Gao Chen-Yi, Cecconi Fabio, Vulpiani Angelo, Zhou Hai-Jun, Aurell Erik
Key Laboratory of Theoretical Physics, Institute of Theoretical Physics, Chinese Academy of Sciences, Beijing 100190, People's Republic of China. School of Physical Sciences, University of Chinese Academy of Sciences, Beijing 100049, People's Republic of China.
Phys Biol. 2019 Jan 29;16(2):026002. doi: 10.1088/1478-3975/aafbe0.

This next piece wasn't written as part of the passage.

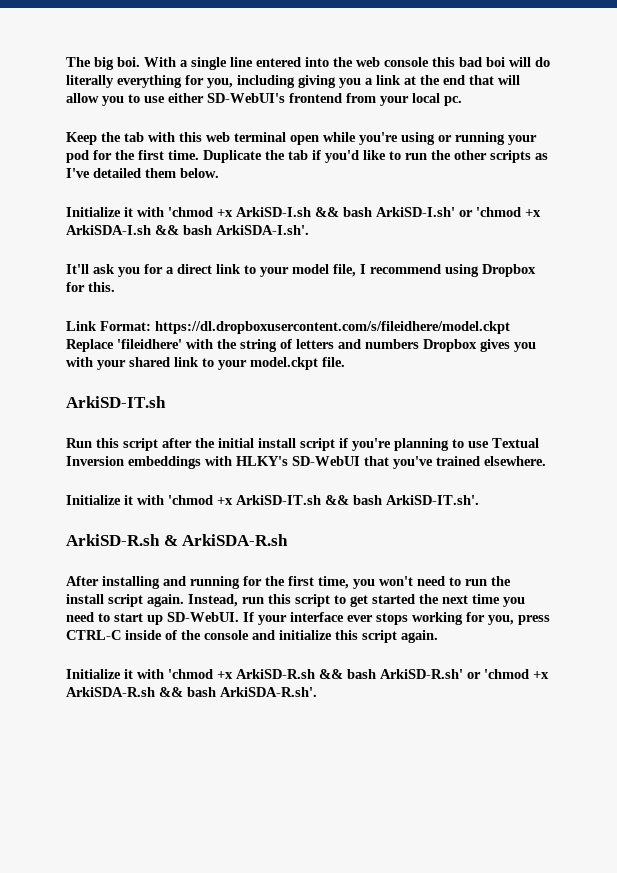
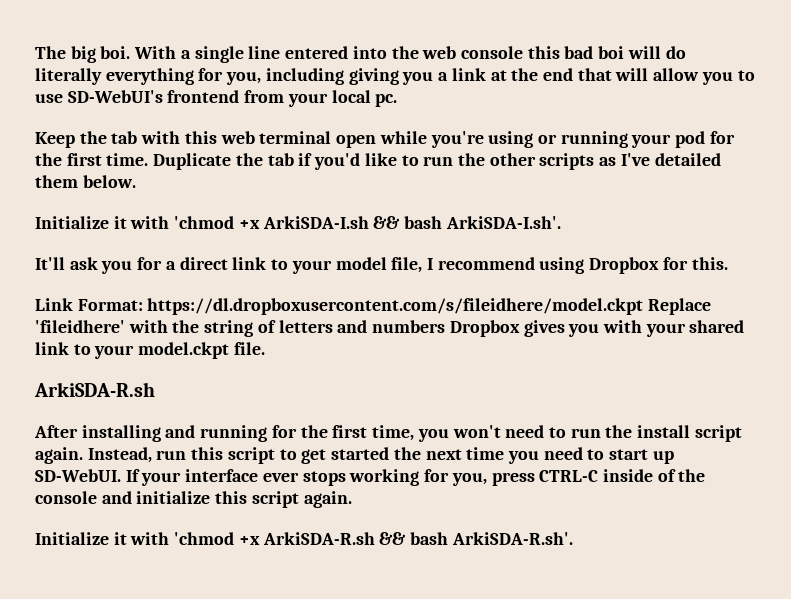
[168,93,204,103] either -> (63, 98) none
[236,207,541,217] ArkiSD-I.sh && bash ArkiSD-I.sh' or 'chmod +x -> (260, 224) none
[66,396,166,408] [66,438,539,451] [66,456,546,469] [66,495,479,505] [66,534,178,546] ArkiSD-IT.sh // Run this script after the initial install script if you're planning to use Textual Inversion embeddings with HLKY's SD-WebUI that you've trained elsewhere. // Initialize it with 'chmod +x ArkiSD-IT.sh && bash ArkiSD-IT.sh'. // ArkiSD-R.sh & -> (265, 348) none
[236,669,549,679] ArkiSD-R.sh && bash ArkiSD-R.sh' or 'chmod +x -> (260, 540) none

Direct coupling analysis (DCA) is a now widely used method to leverage statistical information from many similar biological systems to draw meaningful conclusions on each system separately. DCA has been applied with great success to sequences of homologous proteins, and also more recently to whole-genome population-wide sequencing data. We here argue that the use of DCA on the genome scale is contingent on fundamental issues of population genetics. DCA can be expected to yield meaningful results when a population is in the quasi-linkage equilibrium (QLE) phase studied by Kimura and others, but not, for instance, in a phase of clonal competition. We discuss how the exponential (Potts model) distributions emerge in QLE, and compare couplings to correlations obtained in a study of about 3000 genomes of the human pathogen Streptococcus pneumoniae.
直接耦合分析(DCA)是一种目前广泛使用的方法,它利用来自许多相似生物系统的统计信息,分别对每个系统得出有意义的结论。DCA已在同源蛋白质序列分析中取得了巨大成功,最近也应用于全基因组群体测序数据。我们在此认为,在基因组规模上使用DCA取决于群体遗传学的基本问题。当群体处于木村等人研究的准连锁平衡(QLE)阶段时,预计DCA会产生有意义的结果,但例如在克隆竞争阶段则不然。我们讨论了指数(Potts模型)分布如何在QLE中出现,并将耦合与在对人类病原体肺炎链球菌约3000个基因组的研究中获得的相关性进行了比较。